[Before-and-after change data]
····················
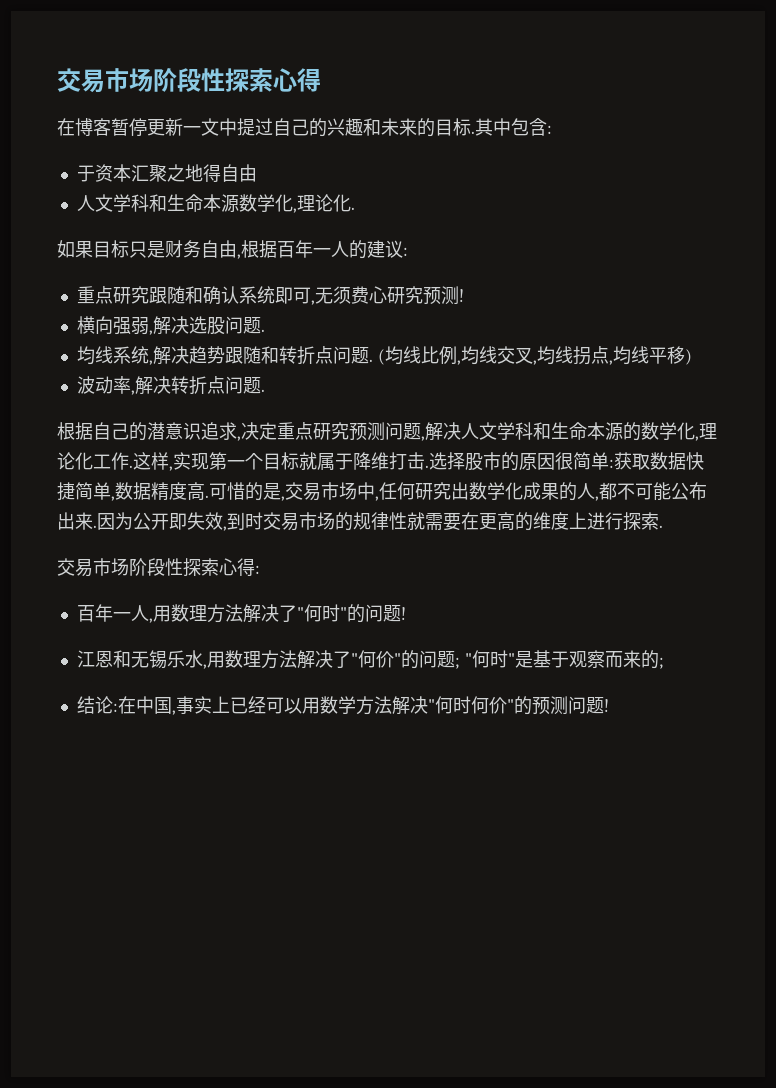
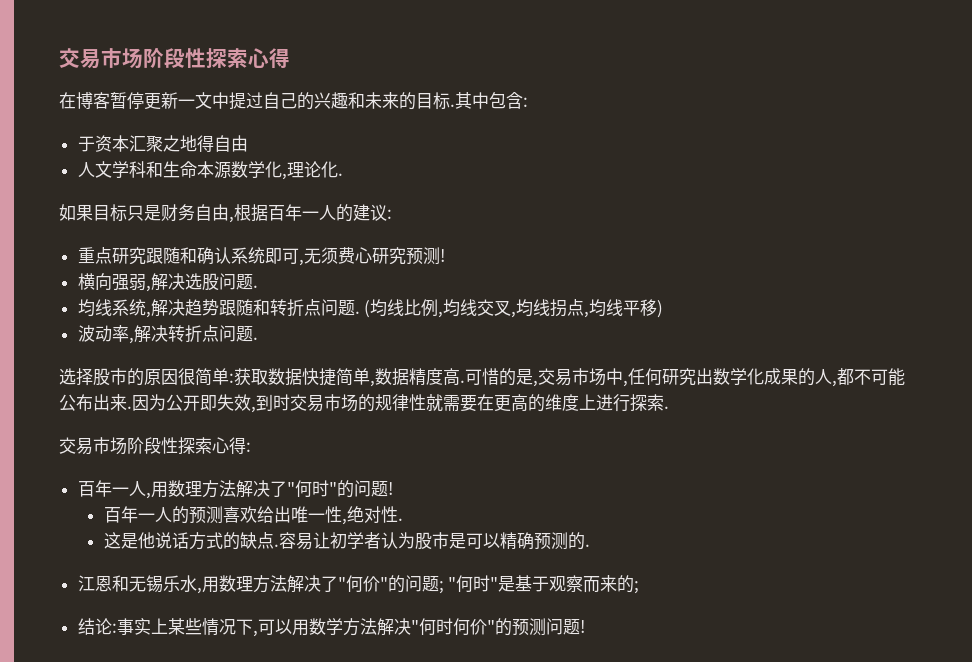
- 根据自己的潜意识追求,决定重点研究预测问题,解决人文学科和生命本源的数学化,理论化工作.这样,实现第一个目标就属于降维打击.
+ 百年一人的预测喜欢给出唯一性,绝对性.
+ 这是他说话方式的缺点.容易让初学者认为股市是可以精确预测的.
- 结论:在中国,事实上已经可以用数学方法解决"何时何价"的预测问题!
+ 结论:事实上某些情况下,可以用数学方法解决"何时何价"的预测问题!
····················
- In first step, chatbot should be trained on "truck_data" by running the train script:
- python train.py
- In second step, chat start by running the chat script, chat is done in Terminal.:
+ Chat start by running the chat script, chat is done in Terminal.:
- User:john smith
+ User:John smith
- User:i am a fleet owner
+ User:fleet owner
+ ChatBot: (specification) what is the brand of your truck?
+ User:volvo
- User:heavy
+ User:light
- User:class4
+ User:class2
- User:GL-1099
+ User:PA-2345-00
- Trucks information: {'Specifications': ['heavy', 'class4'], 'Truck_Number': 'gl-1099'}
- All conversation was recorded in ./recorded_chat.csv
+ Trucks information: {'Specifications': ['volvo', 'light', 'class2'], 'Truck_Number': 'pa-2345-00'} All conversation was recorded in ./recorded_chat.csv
····················
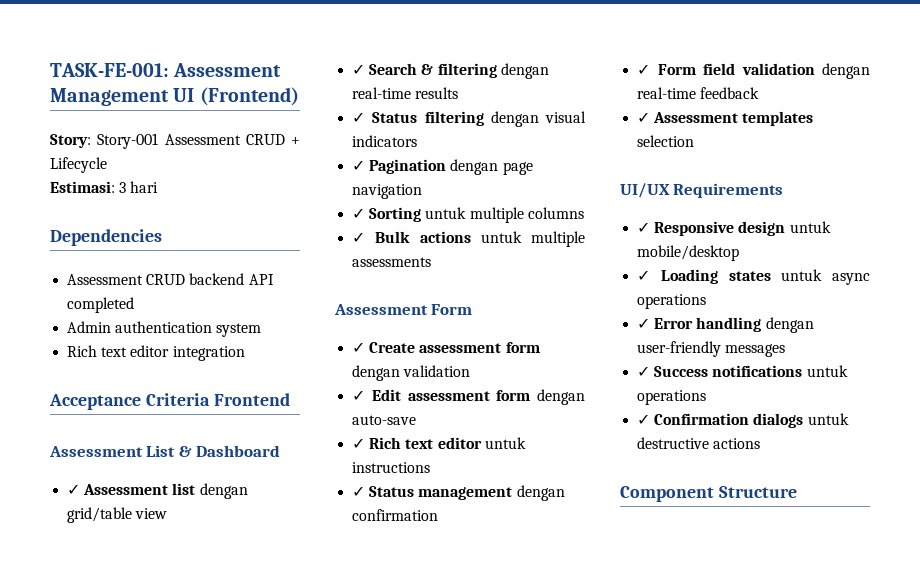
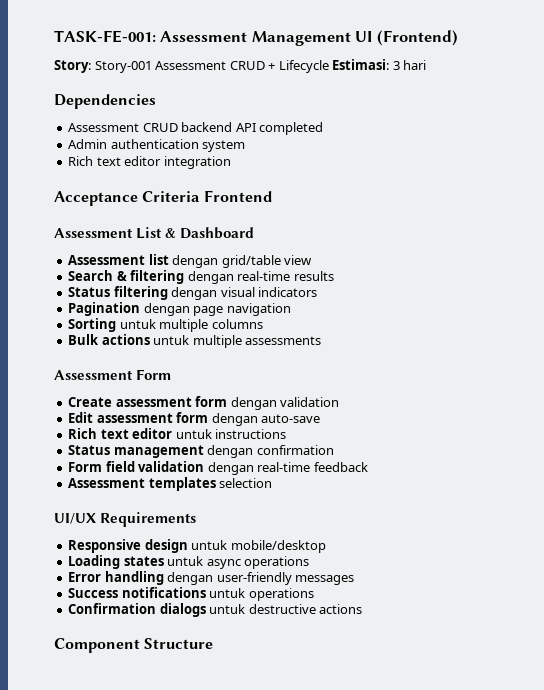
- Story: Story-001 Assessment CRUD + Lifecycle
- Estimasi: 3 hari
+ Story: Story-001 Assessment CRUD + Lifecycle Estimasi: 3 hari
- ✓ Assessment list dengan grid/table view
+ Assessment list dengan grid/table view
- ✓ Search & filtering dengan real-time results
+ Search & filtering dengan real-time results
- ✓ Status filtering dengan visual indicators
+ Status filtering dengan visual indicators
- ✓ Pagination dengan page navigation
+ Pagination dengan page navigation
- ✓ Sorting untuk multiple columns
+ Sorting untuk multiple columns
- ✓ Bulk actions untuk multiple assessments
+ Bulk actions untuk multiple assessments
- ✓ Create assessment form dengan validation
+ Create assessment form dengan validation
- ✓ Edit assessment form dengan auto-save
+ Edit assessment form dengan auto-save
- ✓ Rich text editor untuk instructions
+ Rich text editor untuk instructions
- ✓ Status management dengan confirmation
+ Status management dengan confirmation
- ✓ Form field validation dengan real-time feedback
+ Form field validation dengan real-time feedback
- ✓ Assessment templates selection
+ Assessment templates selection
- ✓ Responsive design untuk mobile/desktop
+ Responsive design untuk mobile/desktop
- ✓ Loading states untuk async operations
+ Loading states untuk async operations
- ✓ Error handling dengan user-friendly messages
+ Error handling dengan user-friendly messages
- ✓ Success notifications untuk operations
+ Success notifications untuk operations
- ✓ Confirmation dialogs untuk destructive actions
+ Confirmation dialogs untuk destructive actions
····················
*Task statement*:
Using the entries above, give back exactly the line containing "- ✓ Status filtering dengan visual indicators", the line containing "- ✓ Create assessment form dengan validation", and every line between them, and nothing else.

*Output for this exercise*:
- ✓ Status filtering dengan visual indicators
+ Status filtering dengan visual indicators
- ✓ Pagination dengan page navigation
+ Pagination dengan page navigation
- ✓ Sorting untuk multiple columns
+ Sorting untuk multiple columns
- ✓ Bulk actions untuk multiple assessments
+ Bulk actions untuk multiple assessments
- ✓ Create assessment form dengan validation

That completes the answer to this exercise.